Records from a data collection
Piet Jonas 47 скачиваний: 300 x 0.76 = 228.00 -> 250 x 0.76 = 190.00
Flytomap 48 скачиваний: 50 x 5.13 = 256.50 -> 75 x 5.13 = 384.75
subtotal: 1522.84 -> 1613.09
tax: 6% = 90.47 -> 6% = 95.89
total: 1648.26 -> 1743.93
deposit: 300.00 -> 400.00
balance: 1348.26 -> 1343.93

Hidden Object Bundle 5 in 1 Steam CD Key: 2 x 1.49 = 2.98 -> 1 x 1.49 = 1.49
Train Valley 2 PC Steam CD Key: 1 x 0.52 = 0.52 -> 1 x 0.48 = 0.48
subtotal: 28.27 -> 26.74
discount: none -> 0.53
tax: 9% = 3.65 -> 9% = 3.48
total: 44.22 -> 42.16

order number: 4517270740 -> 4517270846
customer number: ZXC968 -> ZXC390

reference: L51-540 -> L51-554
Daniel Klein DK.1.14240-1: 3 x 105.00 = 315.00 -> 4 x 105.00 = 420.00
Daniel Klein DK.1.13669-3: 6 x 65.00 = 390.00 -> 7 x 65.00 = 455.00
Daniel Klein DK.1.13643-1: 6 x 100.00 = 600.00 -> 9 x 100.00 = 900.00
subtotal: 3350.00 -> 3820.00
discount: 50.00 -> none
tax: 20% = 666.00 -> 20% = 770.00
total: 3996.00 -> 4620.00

EXERCISE OBJECTIVE
Only the span from the line with "Daniel Klein DK.1.13643-1: 6" through the final line of the records goes in the output, each line unchanged.

ANSWER BOX
Daniel Klein DK.1.13643-1: 6 x 100.00 = 600.00 -> 9 x 100.00 = 900.00
subtotal: 3350.00 -> 3820.00
discount: 50.00 -> none
tax: 20% = 666.00 -> 20% = 770.00
total: 3996.00 -> 4620.00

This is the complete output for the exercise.